1 review for One Bead at a Time

  1. inannaadmin

    One Bead at a Time: A Memoir by Beverly Little Thunder
    reviewed by E.D. Woodford
    Prairie Fire Magazine – July 13, 2018
    http://www.prairiefire.ca/one-bead-at-a-time-a-memoir-by-beverly-little-thunder/

    In a time of truth and reconciliation, One Bead at a Time: A Memoir by Beverly Little Thunder, is a book that should be read. This memoir is an oral account of her life stories that have been transcribed by Sharron Proulx-Turner. Beverly’s story originates with her Indigenous family roots of North Dakota and stories of her grandmother and great grandmother, followed by her own mother. Between attempts to raise chickens, learning Lakota and experiences of poverty, cherished memories connect the collection of stories throughout.

    We were very poor, but I didn’t see myself as poor. I thought that everybody lived the way we lived. We never had a matching set of dishes; we had broken, chipped, mismatched plates. My mother used to buy oatmeal in a box where you got a free dish, so we had various dishes from different boxes of oatmeal. We also had jelly jars and pickle jars—my mother liked pickles, so we had lots of pickle jars— which we drank out of. (5)

    Beverly’s own parents met in the army. Her mother, a spirited women dropped out of university as Indigenous women at the time were only permitted to be nurses or teachers and she wasn’t a fan of children or blood. Joining the Women’s Army Corps, she met Beverly’s father. The book is a gem of family secrets, some hard and unfathomable, others utterly joyous. However, during the decades of stories we learn of the shadow looming: Beverly’s sense of abandonment and disassociation.

    The memoir does not hold back and her humour threads amongst the stories. Two-spirited, Beverly’s first date with a woman, comically, happens during the 1981 wedding of Charles and Diana. Who remembers what they were doing at the time of this royal wedding? How many others were glued to the TV eating toasted tomato tea sandwiches, watching the ceremony with my great-grandmother as I was? Meanwhile, in another part of North America, Beverly is watching the ceremony on TV with her first female date.

    “Placing one bead at a time, planting one seed at a time, and taking one step at a time—like the young girl with the star fish—I know I can make a difference in each life I touch: one person at a time,” Beverly reveals (212). The significance of beading in Beverly Little Thunder’s life meaningfully links stories throughout One Bead at a Time: A Memoir. From the Indian Movement to Sundancing, an enormous reward to readers is learning not only about Beverly’s life, but of her accomplishments serving both Indigenous and non-indigenous women in North America in her own words.

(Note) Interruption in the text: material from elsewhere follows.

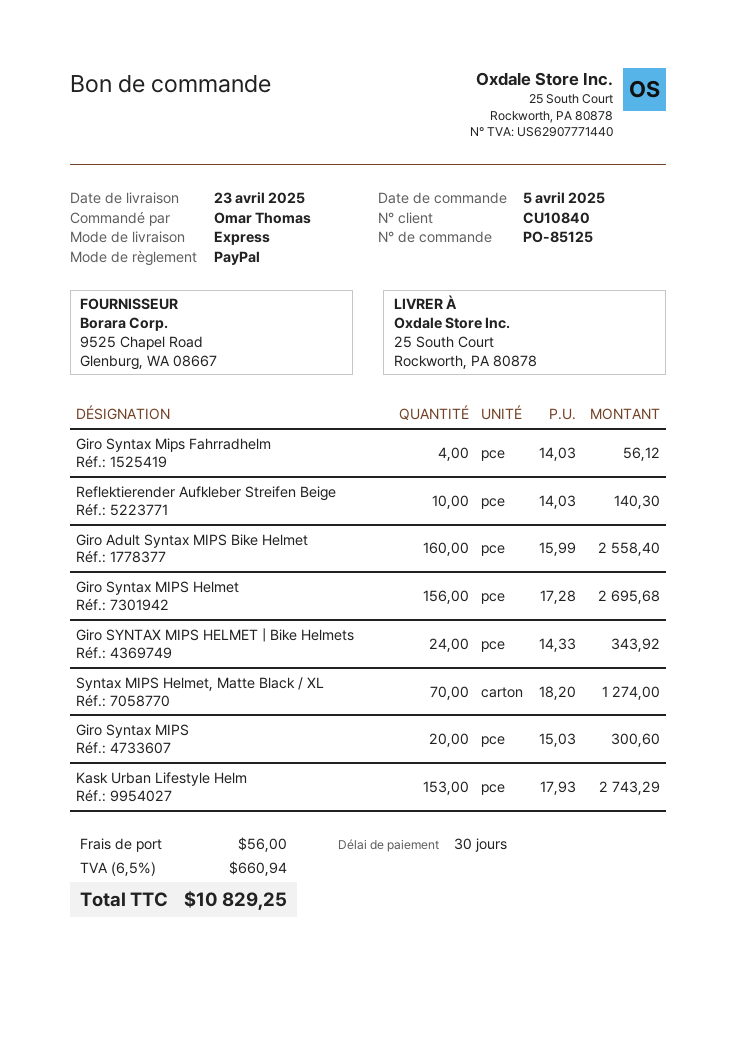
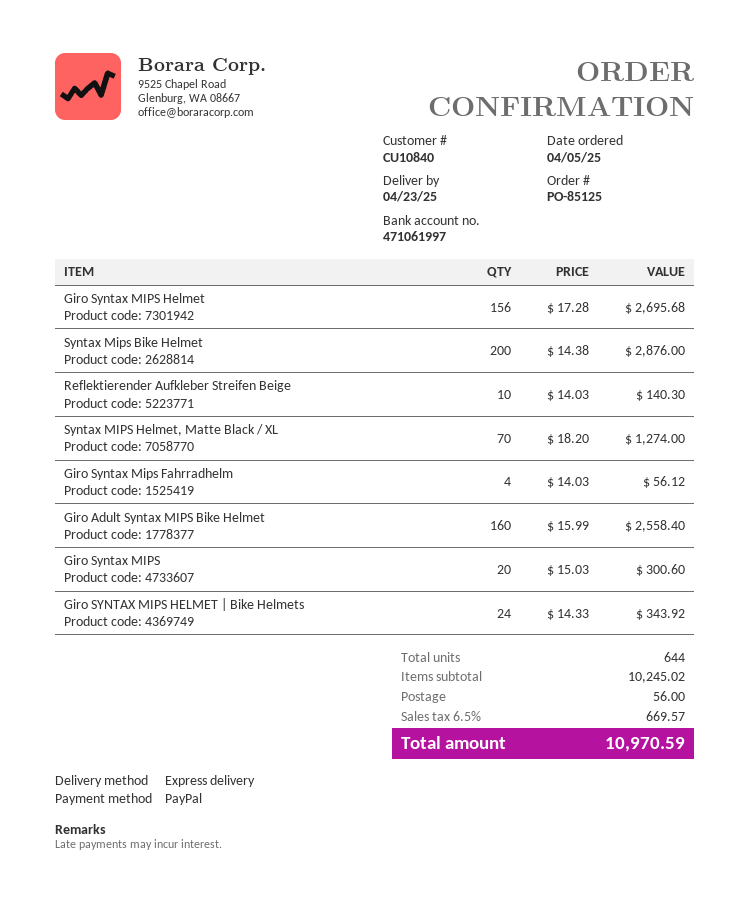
Kask Urban Lifestyle Helm: 153 x 17.93 = 2743.29 -> none
Syntax Mips Bike Helmet: none -> 200 x 14.38 = 2876.00
tax: 6.5% = 660.94 -> 6.5% = 669.57
total: 10829.25 -> 10970.59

    E.D. Woodford is a Métis writer and co-founder of Wildflower Writing Workshops focusing on auto-ethnographic creative non-fiction and poetry. She is author of Wild Hearts, Gypsy Soul, a collection of auto-ethnographic poems based on poetic inquiry. She is a cultural anthropologist and Indigenous researcher, Learning Consultant, and Post-Secondary Instructor. Her recent academic research has been published in Transformative Dialogues and the CAPS Journal.